---------- Extracted records

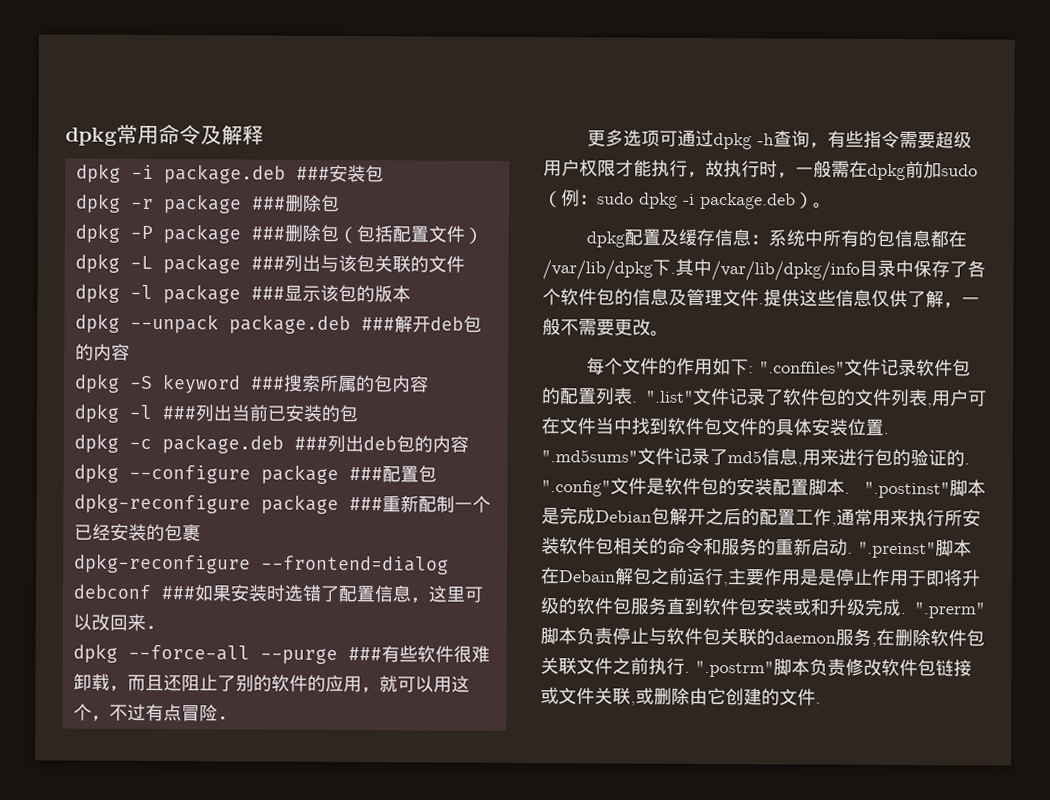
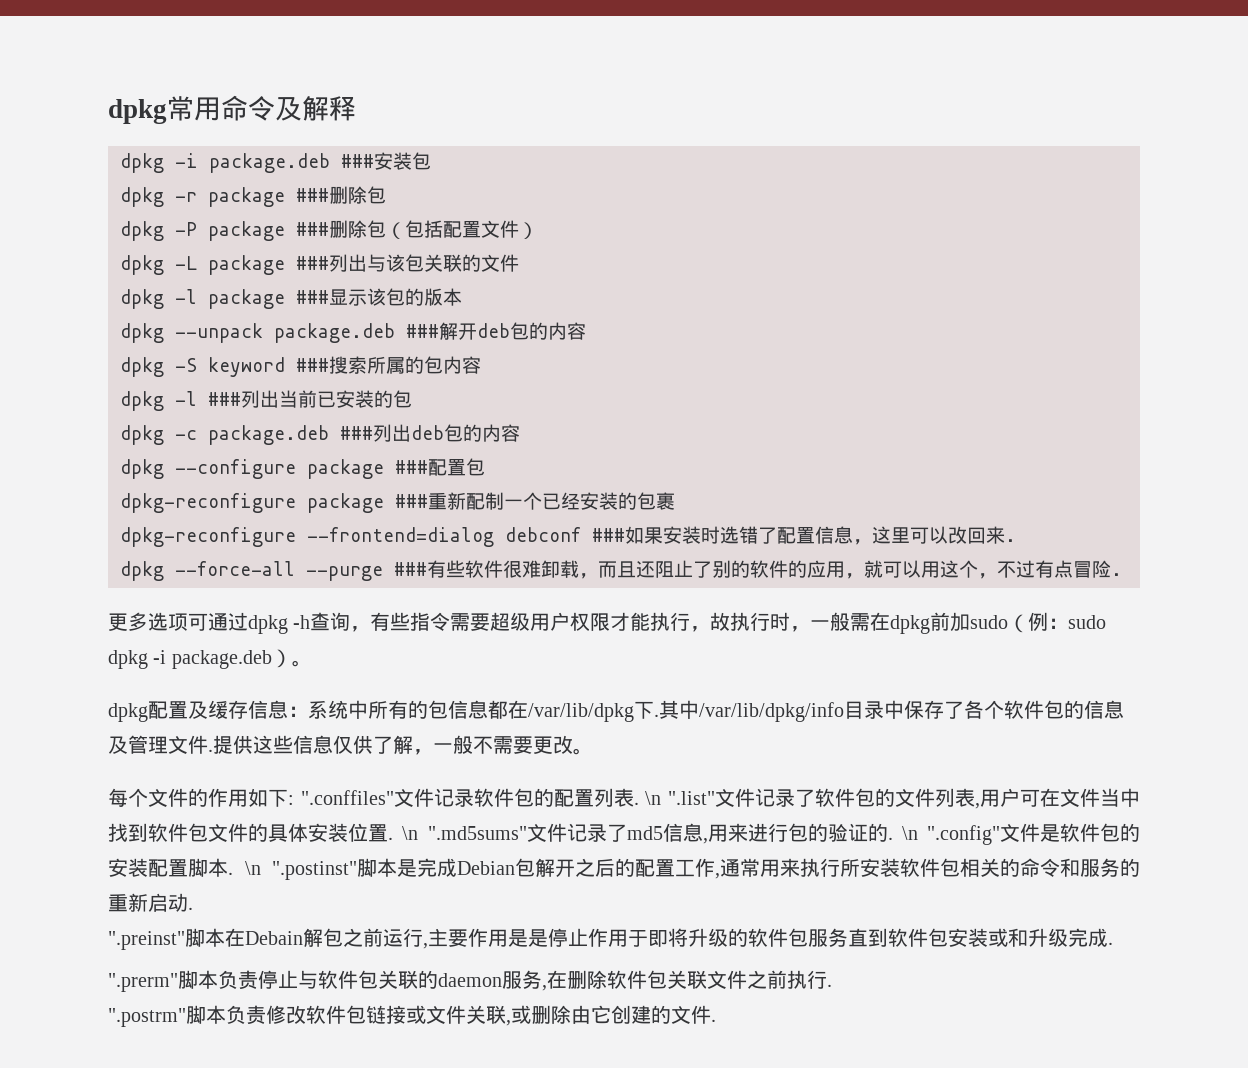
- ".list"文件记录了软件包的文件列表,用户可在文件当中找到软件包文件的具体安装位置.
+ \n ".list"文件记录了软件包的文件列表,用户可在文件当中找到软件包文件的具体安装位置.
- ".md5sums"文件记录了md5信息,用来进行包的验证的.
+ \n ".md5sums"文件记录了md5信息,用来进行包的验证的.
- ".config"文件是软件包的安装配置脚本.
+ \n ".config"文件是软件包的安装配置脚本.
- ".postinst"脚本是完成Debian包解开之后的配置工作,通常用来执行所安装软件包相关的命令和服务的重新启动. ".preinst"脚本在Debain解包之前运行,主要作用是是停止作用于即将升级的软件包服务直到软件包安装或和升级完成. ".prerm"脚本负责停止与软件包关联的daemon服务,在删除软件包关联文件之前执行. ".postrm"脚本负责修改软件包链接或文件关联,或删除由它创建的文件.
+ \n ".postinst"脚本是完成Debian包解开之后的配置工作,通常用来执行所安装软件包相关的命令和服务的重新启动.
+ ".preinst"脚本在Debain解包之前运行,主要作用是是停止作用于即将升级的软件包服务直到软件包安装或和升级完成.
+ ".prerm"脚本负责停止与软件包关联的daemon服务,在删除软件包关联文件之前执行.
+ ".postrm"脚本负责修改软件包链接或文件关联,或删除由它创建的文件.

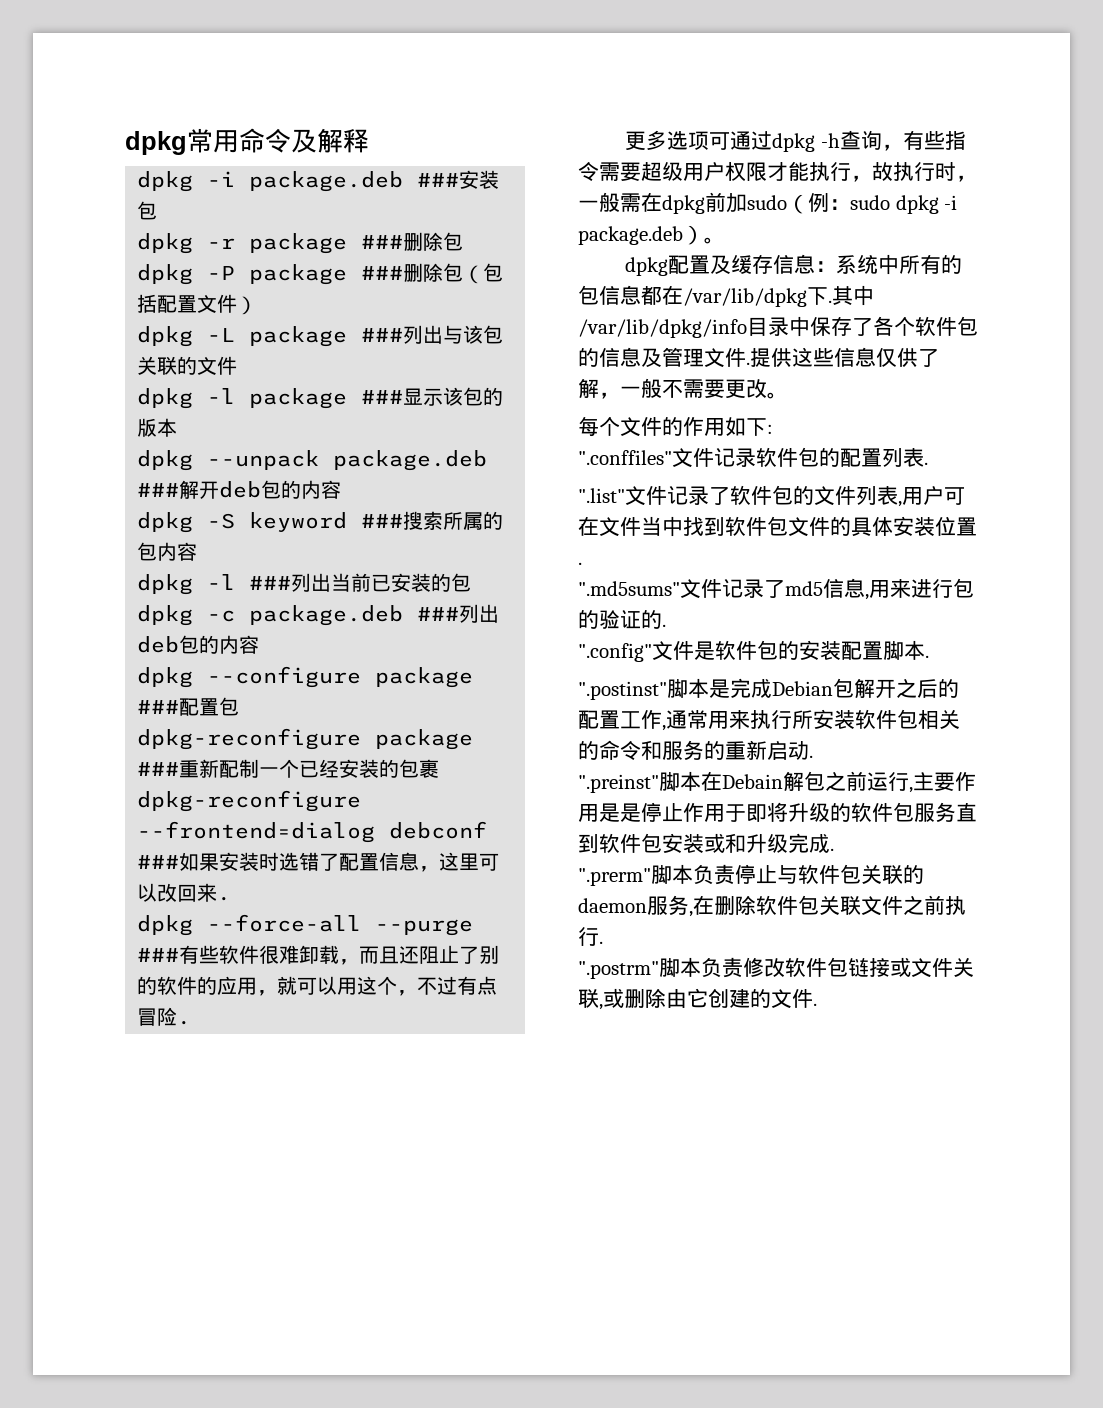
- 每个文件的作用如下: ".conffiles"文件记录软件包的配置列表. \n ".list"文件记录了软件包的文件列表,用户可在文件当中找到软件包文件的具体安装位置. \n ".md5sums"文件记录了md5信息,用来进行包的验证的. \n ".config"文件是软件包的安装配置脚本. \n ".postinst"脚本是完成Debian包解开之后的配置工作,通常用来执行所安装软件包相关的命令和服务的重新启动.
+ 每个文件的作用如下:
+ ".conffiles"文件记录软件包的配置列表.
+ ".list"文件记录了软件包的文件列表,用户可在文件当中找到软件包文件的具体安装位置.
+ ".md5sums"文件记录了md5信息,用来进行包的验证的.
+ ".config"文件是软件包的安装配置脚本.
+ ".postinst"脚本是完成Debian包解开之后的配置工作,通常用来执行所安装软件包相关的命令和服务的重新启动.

--------------------

- Exercise objective -
Collect the lines of the data that carry the word "list".

- Reply -
- ".list"文件记录了软件包的文件列表,用户可在文件当中找到软件包文件的具体安装位置.
+ \n ".list"文件记录了软件包的文件列表,用户可在文件当中找到软件包文件的具体安装位置.
- 每个文件的作用如下: ".conffiles"文件记录软件包的配置列表. \n ".list"文件记录了软件包的文件列表,用户可在文件当中找到软件包文件的具体安装位置. \n ".md5sums"文件记录了md5信息,用来进行包的验证的. \n ".config"文件是软件包的安装配置脚本. \n ".postinst"脚本是完成Debian包解开之后的配置工作,通常用来执行所安装软件包相关的命令和服务的重新启动.
+ ".list"文件记录了软件包的文件列表,用户可在文件当中找到软件包文件的具体安装位置.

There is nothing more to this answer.